Each dot represents a collision count for a specific date. The color is associated with the month. The blue lines are smoothed rates for different months. There are twelve of these blue. The idea of plotting them all is to see if there are clusters of months that show similar behavior.
Observation: It doesn’t seem that there is a strong relationship between collision rate and what day of the month it is.
Time-of-day effect
Zoom into hourly collisions rates for a given random week
(would be cool to use ggvis here)
Observation: We can see how the time-of-day changes the collision rates.
Consistency of the time-of-day effect
Is the time-of-day effect consistent over different quarters?
This graph shows one line for each quarter that we have the data for. Each line represents the total collisions grouped by week-hour (0-168).
Observations:
- The effect is very consistent.
- We have fewer days of data for the first quarter of 2015. That’s pretty clear from the plot.
- We consistently see two peaks during a weekday and one peak during the weekends.
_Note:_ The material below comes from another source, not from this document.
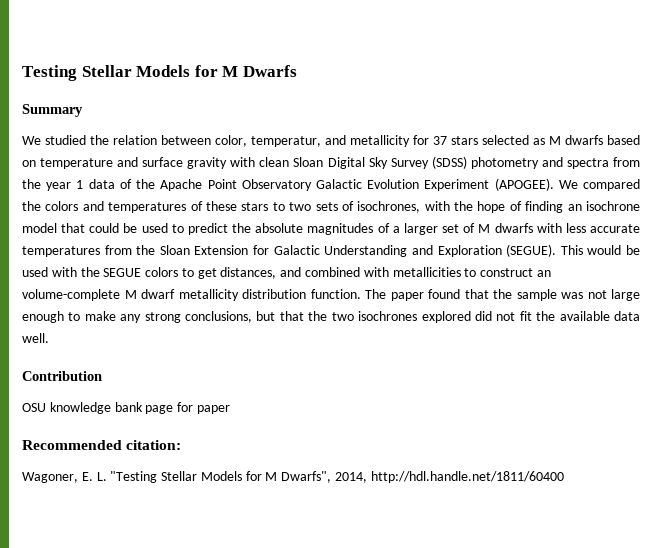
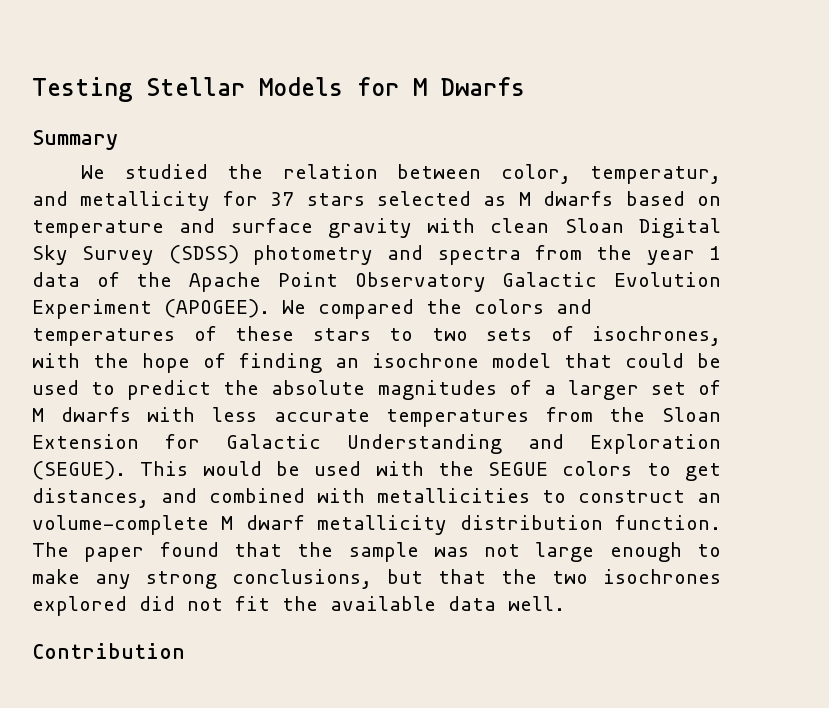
[22,402,230,414] [22,440,182,450] [22,471,564,483] // OSU knowledge bank page for paper // Recommended citation: // Wagoner, E. L. "Testing Stellar Models for M Dwarfs", 2014, http://hdl.handle.net/1811/60400 -> (185, 651) none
- Friday afternoon peak seems to be consistently worse than other weekday peaks.
Summary
Things we can see so far
- Outliers that seem to be related to weather events
- Seasonality: spring rise, summer taper, holiday period lull
- No date-of-month effect
- Strong Hour-of-day effect
- Weekday vs weekends very distinct patterns
- Friday evening peaks
Other things we could explore
- Is there a weather effect in accident data outside of snow days ?
- Do we have more collisions the more it rains ?
- Are there different number of vehicles involved in collisions at different times of day ?
- Is there a pattern of different types of vehicles involved over different times of day ?
- Is there a difference between typical accident on a Friday evening rush hour rush our on another day ?
- Is there a difference between morning and evening weekday peaks in vehicles involved, fatalites etc?
- Are there locations that are more likely to have a crash during peak hours ?
- Do injury or fatality rates change over the course of the week ?
- Are there months when pedestrians are more likely to be in a collision (e.g. summer months)? Is there a location affinity ?